-- Source material follows --

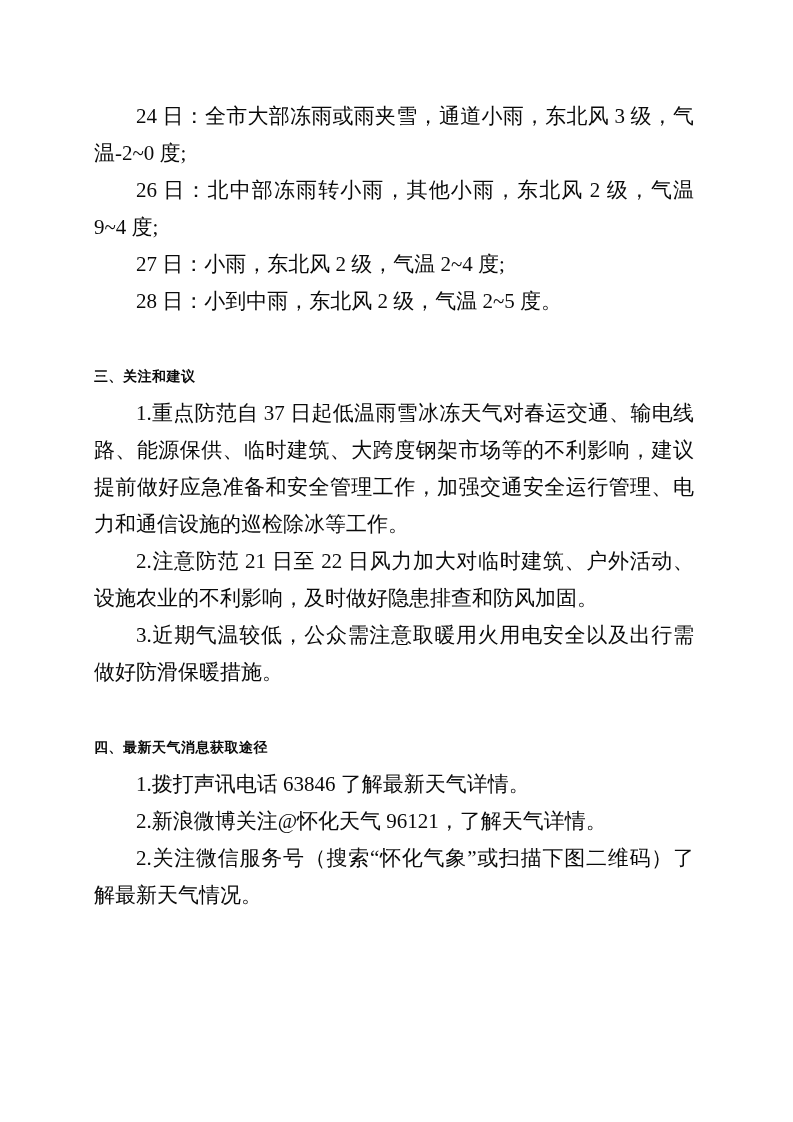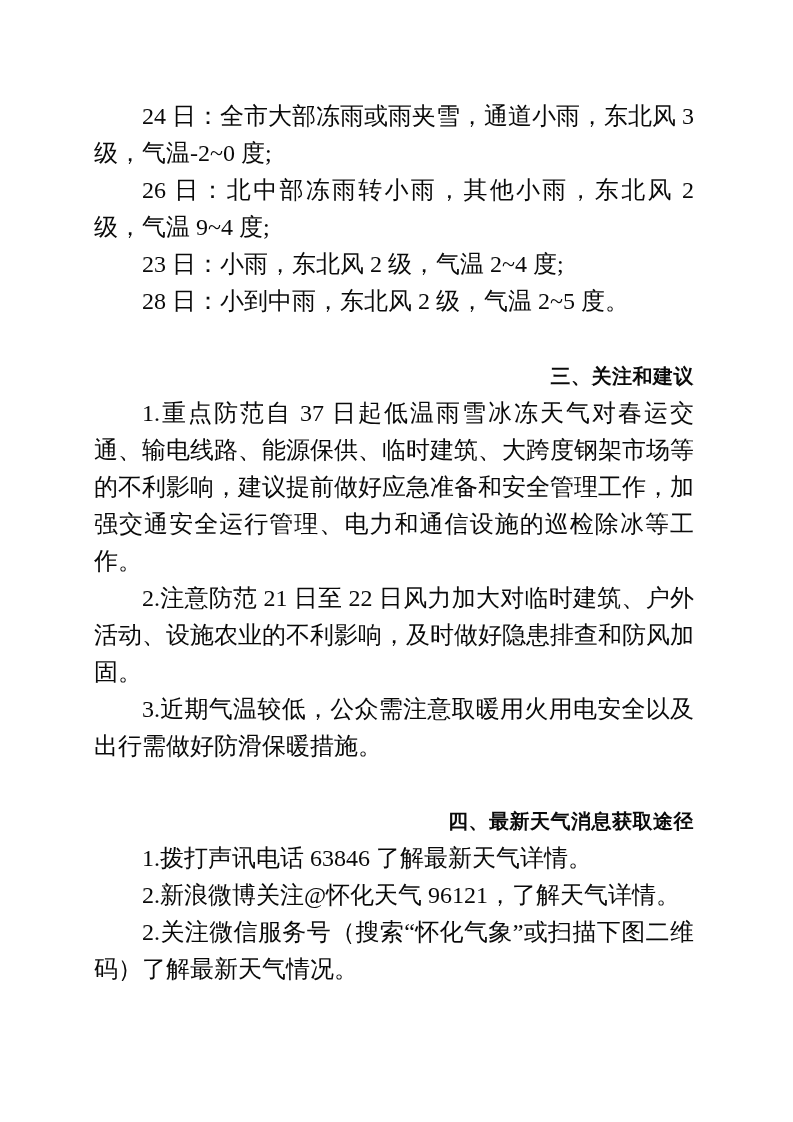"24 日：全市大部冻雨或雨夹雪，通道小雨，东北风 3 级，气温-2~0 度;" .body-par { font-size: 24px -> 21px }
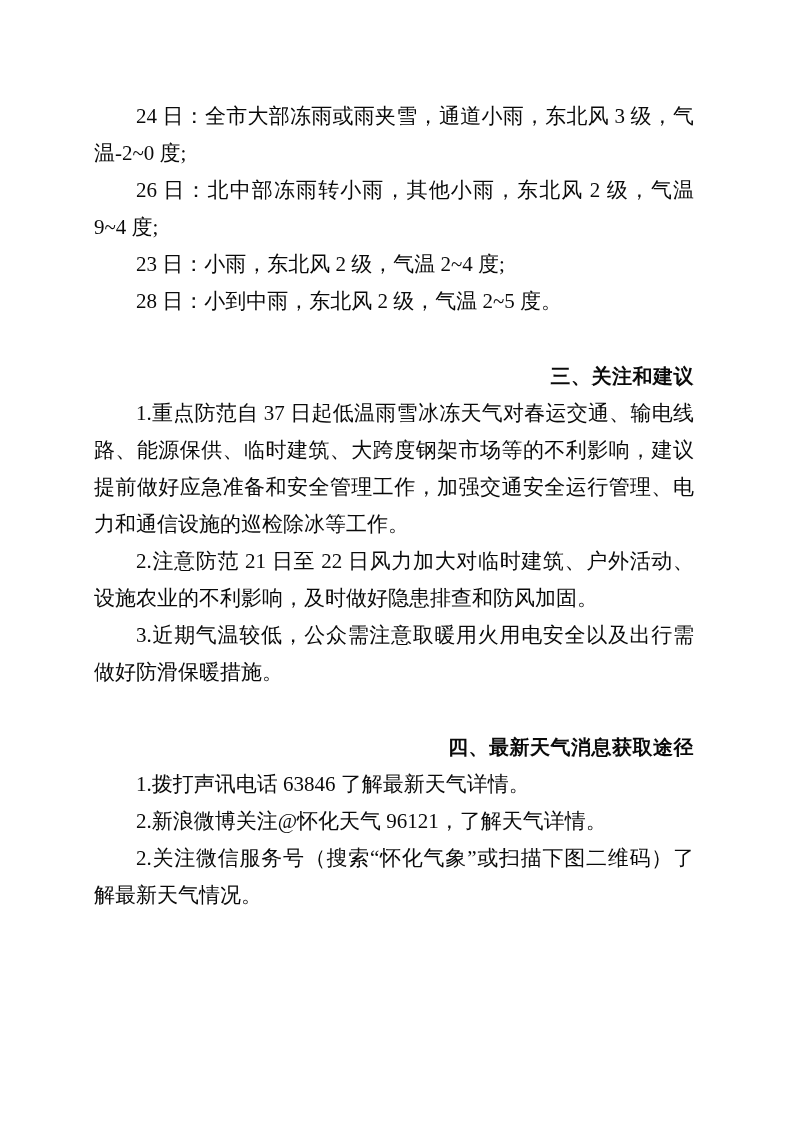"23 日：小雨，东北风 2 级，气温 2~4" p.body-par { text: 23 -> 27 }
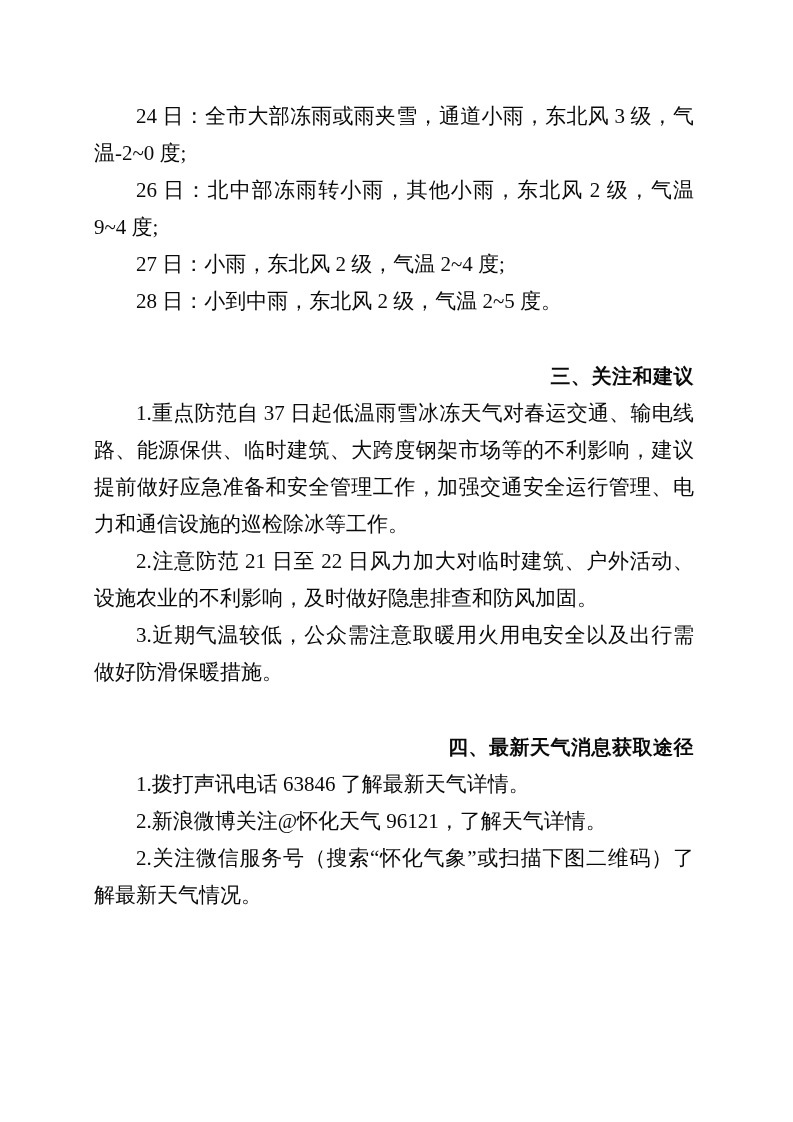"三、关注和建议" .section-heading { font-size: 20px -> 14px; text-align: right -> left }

-- Source material concluded --
-- Source material follows --

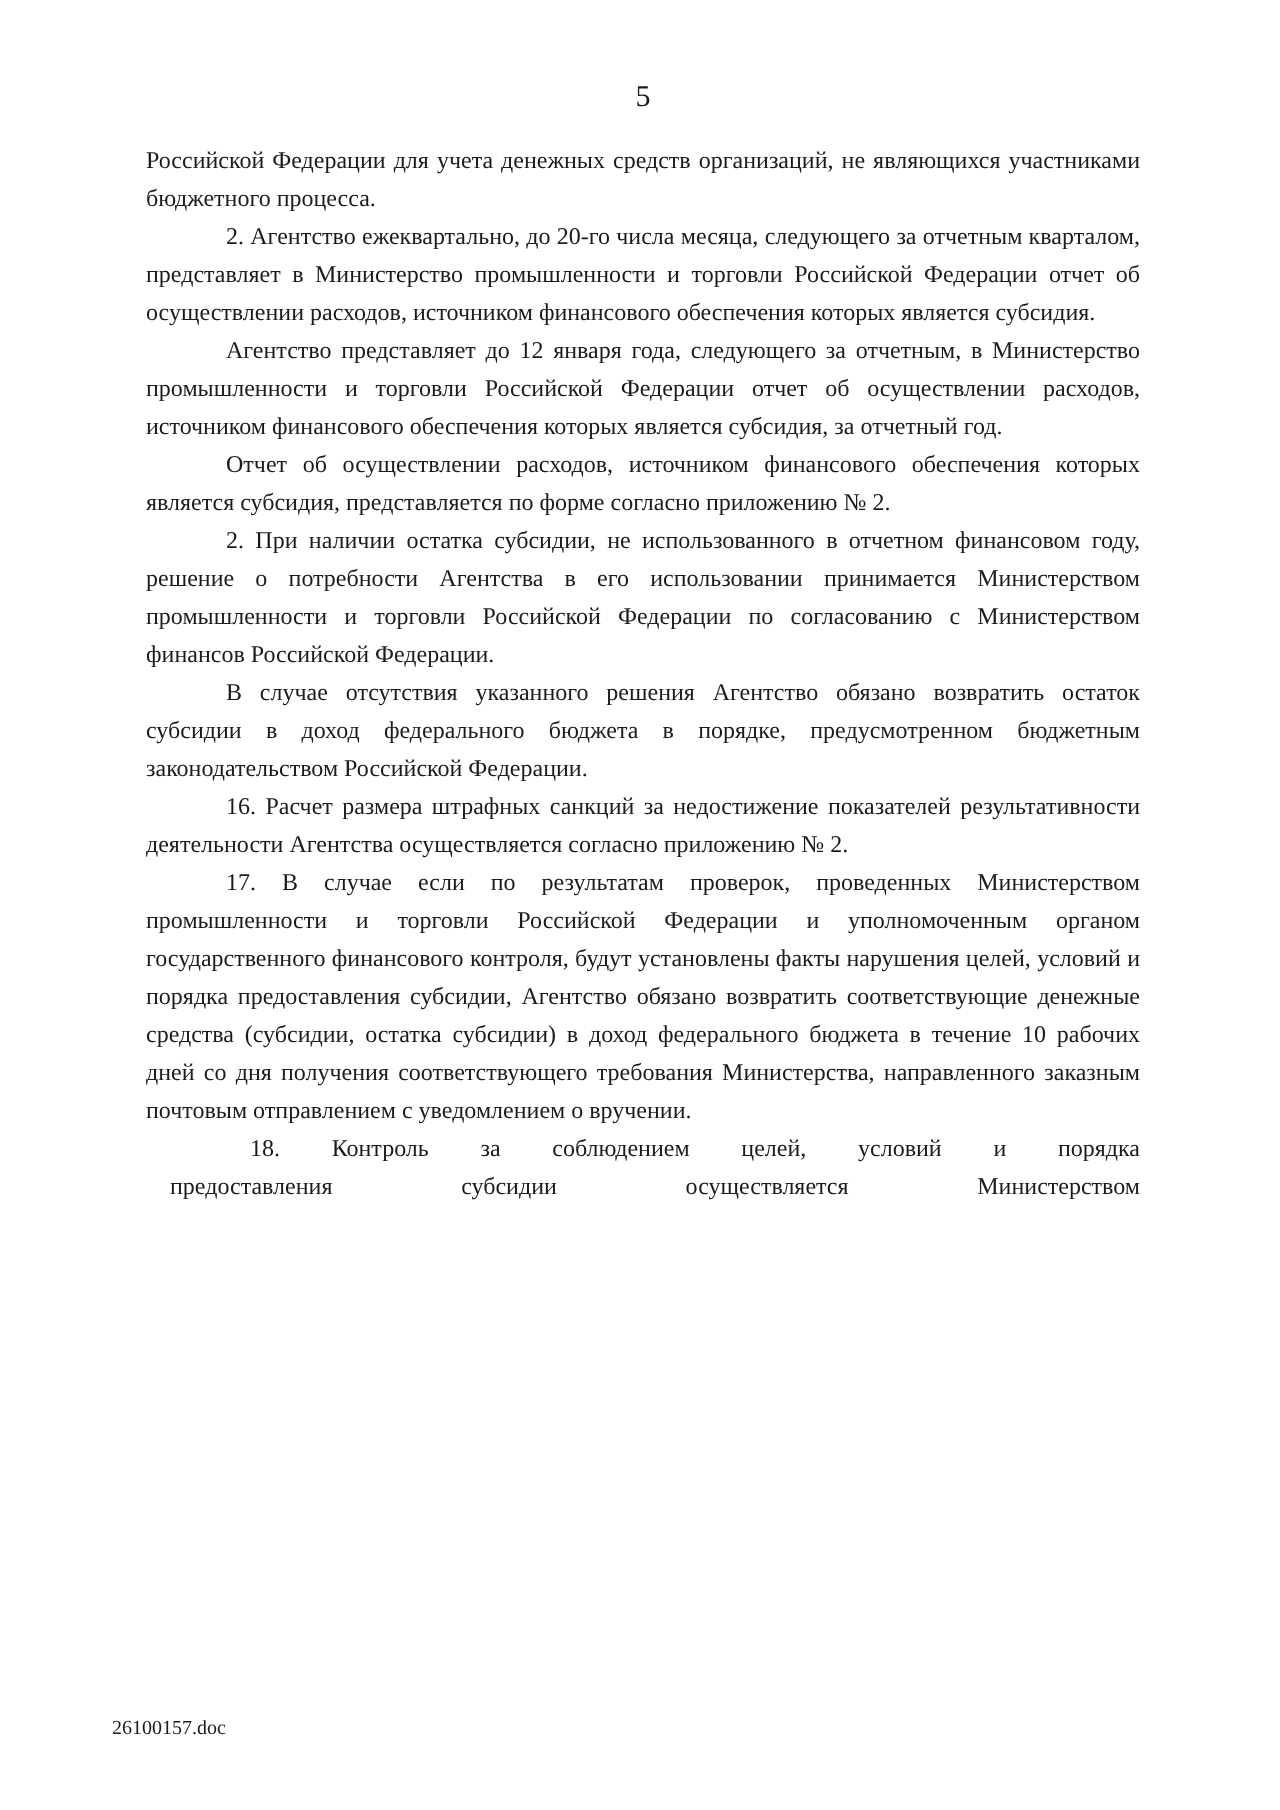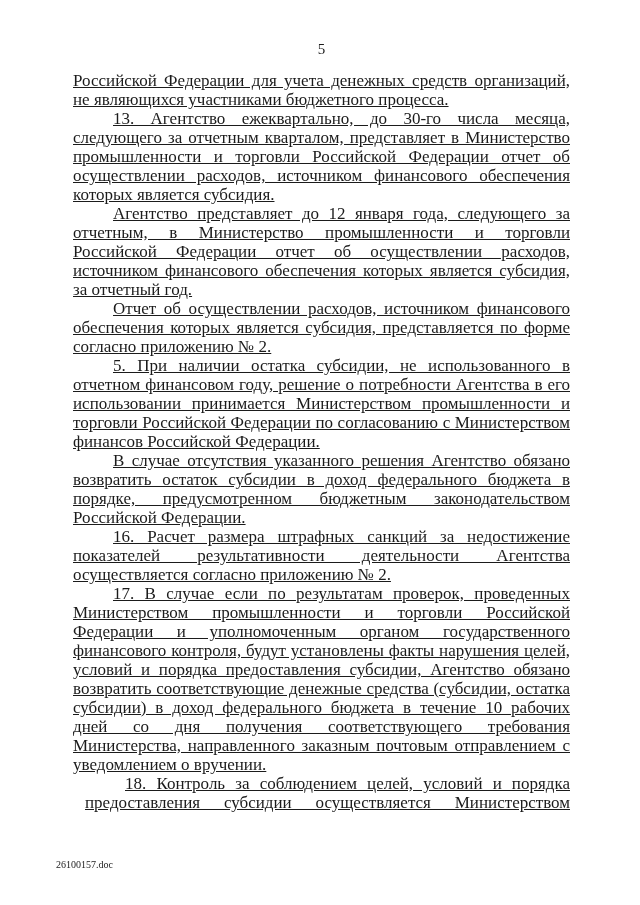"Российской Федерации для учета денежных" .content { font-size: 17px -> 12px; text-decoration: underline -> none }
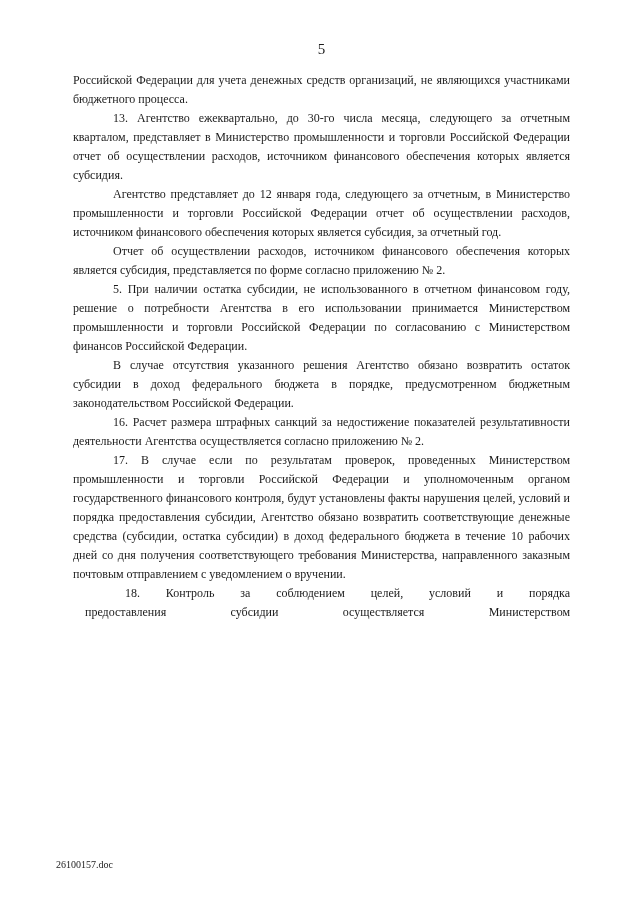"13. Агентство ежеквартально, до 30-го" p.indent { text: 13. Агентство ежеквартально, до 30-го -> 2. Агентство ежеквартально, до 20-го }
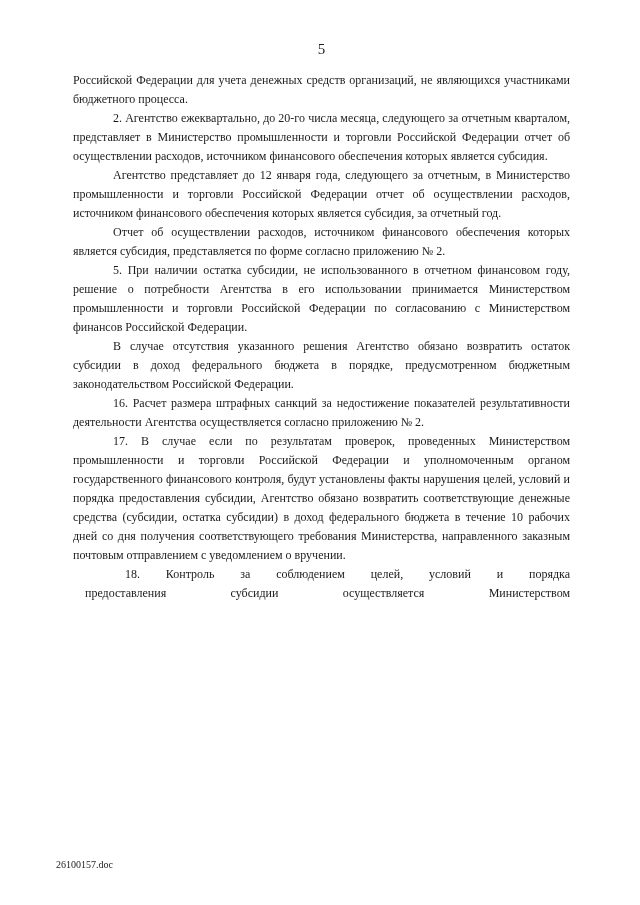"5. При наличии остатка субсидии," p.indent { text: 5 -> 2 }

-- Source material concluded --

With the pictures left out, write out exactly the lines above from the one containing "text: 13. Агентство" through the one containing "При наличии остатка".

**Answer to the problem:**
"13. Агентство ежеквартально, до 30-го" p.indent { text: 13. Агентство ежеквартально, до 30-го -> 2. Агентство ежеквартально, до 20-го }
"5. При наличии остатка субсидии," p.indent { text: 5 -> 2 }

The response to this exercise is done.